Setting up Azure Foundry Voice Live correctly from the start saves hours of debugging later. This part walks you through every configuration decision — from choosing the right Azure region (which directly impacts your latency) to scaffolding a Next.js project with the exact structure needed for production-grade WebSocket proxying.
Step 1: Create an Azure AI Foundry Resource
Prerequisites
- Azure account with a subscription (free tier works for initial testing)

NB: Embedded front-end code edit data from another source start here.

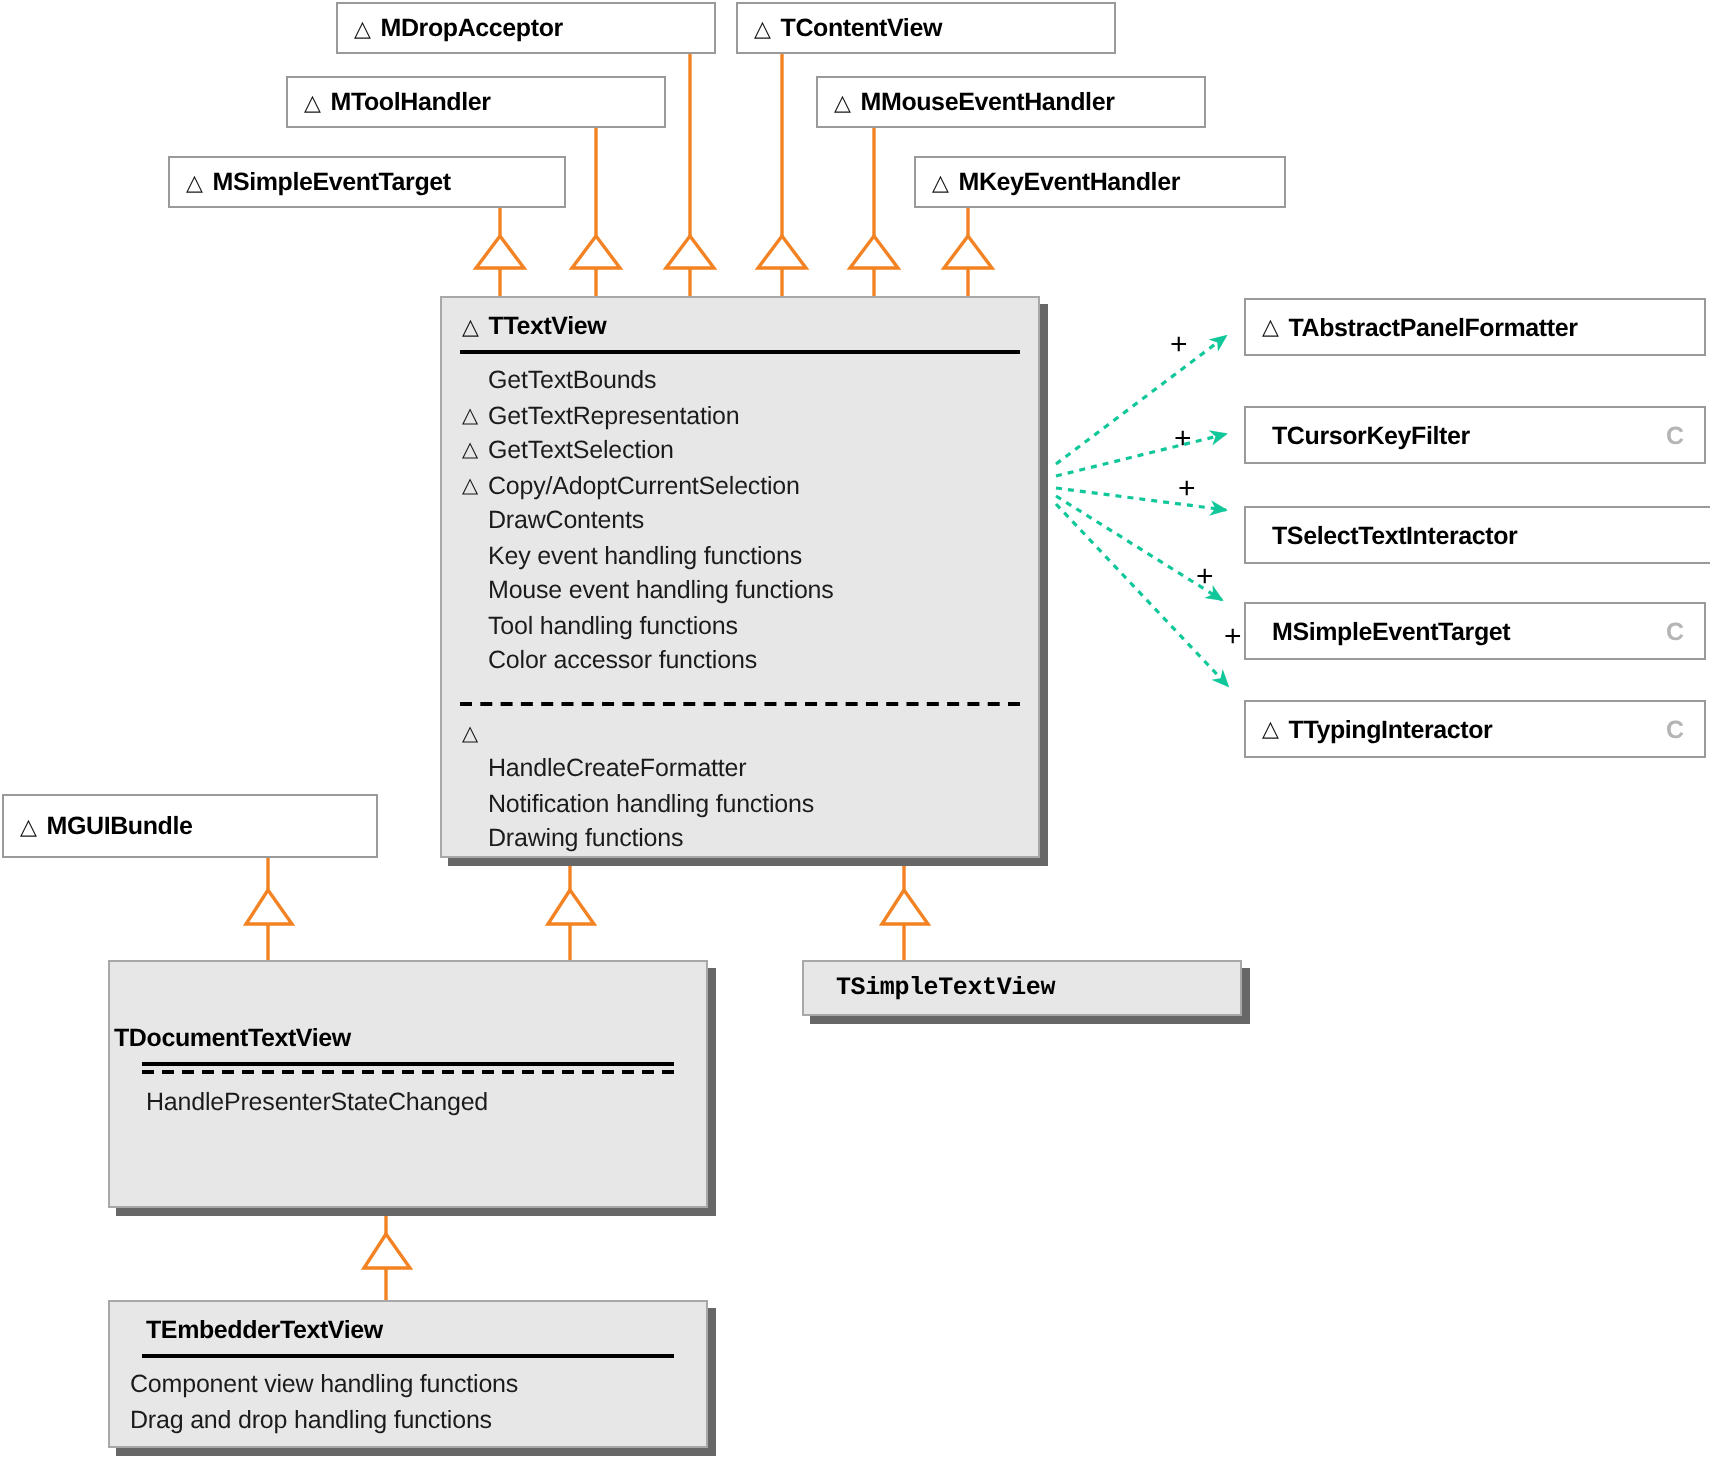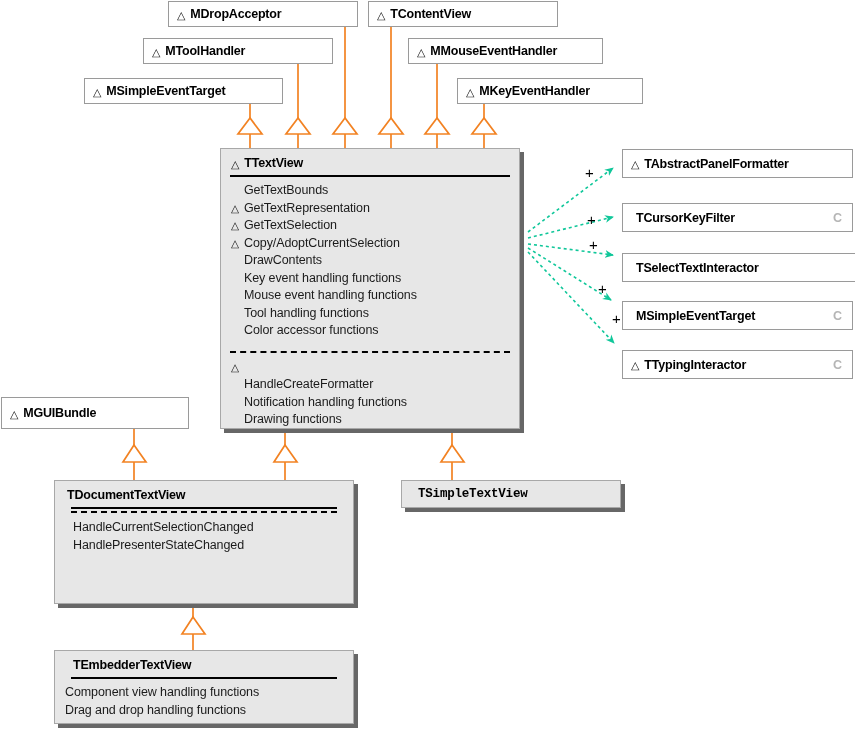--- a/index.html
+++ b/index.html
@@ -341,7 +341,7 @@
   </div>
 
   <div class="cbox compart filled shadowed" style="left:54px; top:480px; width:300px; height:124px;">
-    <div class="cname" style="padding-left:12px;">
+    <div class="cname" style="padding-left:2px;margin-top:24px;">
       <span>TDocumentTextView</span>
     </div>
     <div class="hrule" style="margin:0 16px;"></div>

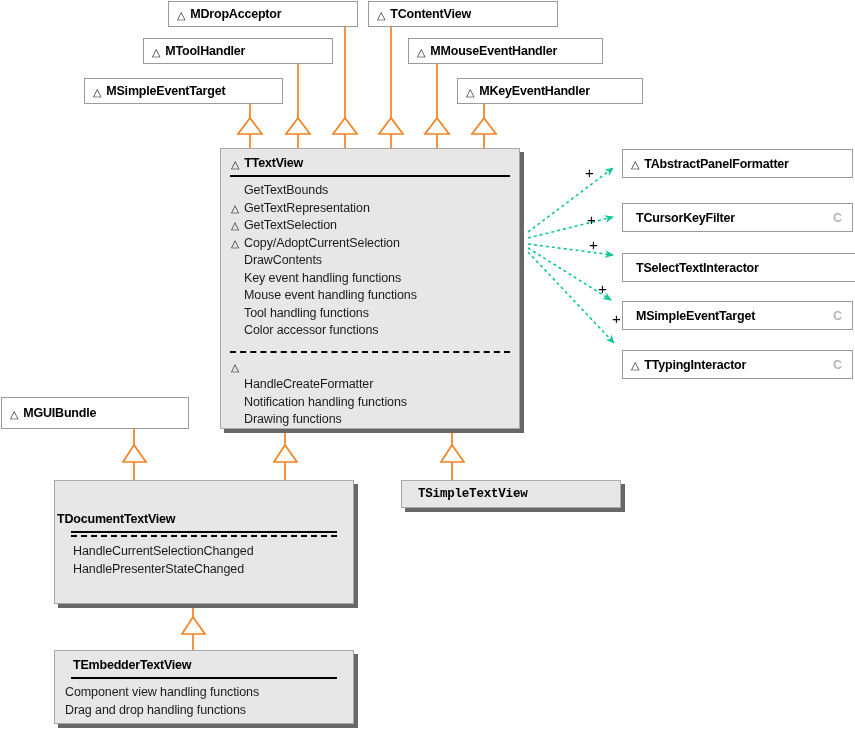--- a/index.html
+++ b/index.html
@@ -348,9 +348,6 @@
     <div class="dashrule" style="margin:2px 16px 4px 16px;"></div>
     <div class="mlist" style="padding-left:18px; padding-top:2px;">
       <div class="mrow">
-        <span>HandleCurrentSelectionChanged</span>
-      </div>
-      <div class="mrow">
         <span>HandlePresenterStateChanged</span>
       </div>
     </div>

- Access to Azure AI Foundry — request access if needed as GPT-4o Realtime Audio is a gated capability
Provision the Resource
- Go to portal.azure.com
- Search for Azure OpenAI and click Create
- Fill in:
- Resource group: Create new — e.g.,
rg-interview-voice - Region: (Critical — see the region guide below)
- Name: e.g.,
interview-voice-openai - Pricing tier:
Standard S0
- Resource group: Create new — e.g.,
- Click Review + Create → Create
Important: Not all regions support the
gpt-4o-realtime-previewmodel. See the region guide below.
Deploy the Model
After the resource is created:
- Open ai.azure.com → select your hub
- Go to Deployments → Deploy model
- Select
gpt-4o-realtime-preview - Set deployment name:
gpt-4o-realtime(we’ll use this in code) - Set capacity to at least
100K tokens per minutefor development
Step 2: Choose the Right Region for Your Users
Region selection is the single most impactful configuration decision for latency.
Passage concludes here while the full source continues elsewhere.